Dried peas
CARBS
60g
PROTEINS
25g
FATS
1g
Quantity: 100g
Glycemic Index: 22
Glycemic Load: 4
Fiber: 25g
Key Nutrients: Fiber, protein, iron, and potassium
Health Impact: Dried peas have a low glycemic index and load, providing a steady release of glucose into the bloodstream.

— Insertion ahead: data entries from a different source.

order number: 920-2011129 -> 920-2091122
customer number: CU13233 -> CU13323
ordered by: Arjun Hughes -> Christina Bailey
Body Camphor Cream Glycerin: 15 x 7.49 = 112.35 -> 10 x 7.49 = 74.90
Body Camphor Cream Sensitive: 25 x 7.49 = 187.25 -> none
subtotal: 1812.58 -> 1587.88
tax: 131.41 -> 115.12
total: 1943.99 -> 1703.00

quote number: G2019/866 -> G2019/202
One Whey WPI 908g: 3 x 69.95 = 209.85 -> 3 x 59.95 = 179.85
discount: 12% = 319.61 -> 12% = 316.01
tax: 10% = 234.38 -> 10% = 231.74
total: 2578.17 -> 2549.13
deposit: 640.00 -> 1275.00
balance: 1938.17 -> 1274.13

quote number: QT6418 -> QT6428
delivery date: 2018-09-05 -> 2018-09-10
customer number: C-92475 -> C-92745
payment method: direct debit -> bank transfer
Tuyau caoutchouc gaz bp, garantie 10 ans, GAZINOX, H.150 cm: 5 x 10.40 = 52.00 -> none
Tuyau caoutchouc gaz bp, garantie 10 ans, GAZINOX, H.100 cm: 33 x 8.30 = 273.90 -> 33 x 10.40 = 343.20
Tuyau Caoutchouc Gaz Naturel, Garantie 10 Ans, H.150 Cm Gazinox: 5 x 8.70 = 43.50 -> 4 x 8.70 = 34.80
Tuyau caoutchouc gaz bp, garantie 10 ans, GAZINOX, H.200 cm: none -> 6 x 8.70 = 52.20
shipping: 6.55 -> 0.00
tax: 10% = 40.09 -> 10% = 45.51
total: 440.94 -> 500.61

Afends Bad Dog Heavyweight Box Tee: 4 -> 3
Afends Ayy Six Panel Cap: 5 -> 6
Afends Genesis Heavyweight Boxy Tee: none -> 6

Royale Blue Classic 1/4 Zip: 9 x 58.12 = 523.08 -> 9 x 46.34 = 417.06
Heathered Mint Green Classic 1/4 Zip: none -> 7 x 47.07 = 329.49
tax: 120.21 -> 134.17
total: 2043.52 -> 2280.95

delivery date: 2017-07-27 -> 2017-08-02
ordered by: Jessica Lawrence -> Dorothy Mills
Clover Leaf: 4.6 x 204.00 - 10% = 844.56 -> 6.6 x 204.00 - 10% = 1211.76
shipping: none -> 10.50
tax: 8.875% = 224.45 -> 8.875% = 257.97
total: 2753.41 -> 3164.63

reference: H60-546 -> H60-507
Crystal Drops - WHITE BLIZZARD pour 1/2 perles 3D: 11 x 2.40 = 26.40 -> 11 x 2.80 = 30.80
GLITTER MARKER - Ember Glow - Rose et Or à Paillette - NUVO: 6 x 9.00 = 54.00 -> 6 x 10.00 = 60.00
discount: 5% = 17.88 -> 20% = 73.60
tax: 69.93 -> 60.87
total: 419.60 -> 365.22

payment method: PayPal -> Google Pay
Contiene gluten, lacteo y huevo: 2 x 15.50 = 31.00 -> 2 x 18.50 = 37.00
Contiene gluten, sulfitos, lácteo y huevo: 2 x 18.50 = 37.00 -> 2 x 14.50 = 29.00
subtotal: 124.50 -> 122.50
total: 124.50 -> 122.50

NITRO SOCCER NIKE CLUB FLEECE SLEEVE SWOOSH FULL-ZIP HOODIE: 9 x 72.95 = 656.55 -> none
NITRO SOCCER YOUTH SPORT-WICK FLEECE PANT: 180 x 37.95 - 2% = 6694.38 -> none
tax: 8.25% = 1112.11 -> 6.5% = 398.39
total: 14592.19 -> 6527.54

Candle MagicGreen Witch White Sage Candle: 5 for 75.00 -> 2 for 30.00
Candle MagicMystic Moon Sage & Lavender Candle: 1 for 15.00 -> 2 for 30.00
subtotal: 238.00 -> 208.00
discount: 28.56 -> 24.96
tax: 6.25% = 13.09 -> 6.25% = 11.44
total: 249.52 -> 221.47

The combination of fiber and protein helps in slowing down digestion and reducing the impact on blood sugar levels.
💉 Suggested Bolus
Consider pre-bolusing insulin ahead of consuming dried peas to match the slower digestion rate.
🍽️ Best Paired With (Veg)
- Avocado – Provides healthy fats and fiber to slow down digestion
- Spinach – Low in carbs and high in nutrients
🍽️ Best Paired With (Non Veg)
- Grilled chicken breast – Lean protein source without added carbs
- Salmon – Rich in omega-3 fatty acids for heart health
⏱ Blood Sugar Timeline
- 0–15 min: Minimal impact on blood sugar due to high fiber content
- 30–60 min: Gradual rise in blood sugar levels
- 2–3 hr: Blood sugar levels remain stable
— BCDF community member
🧠 Lowering Impact Tip
Pair dried peas with a source of protein and healthy fats to slow down digestion and minimize blood sugar spikes.
🤔 FAQs about Dried peas
Can dried peas be a part of a low-carb diet?
While dried peas contain carbs, they are also high in fiber which can help slow down the release of glucose into the bloodstream. Moderation is key.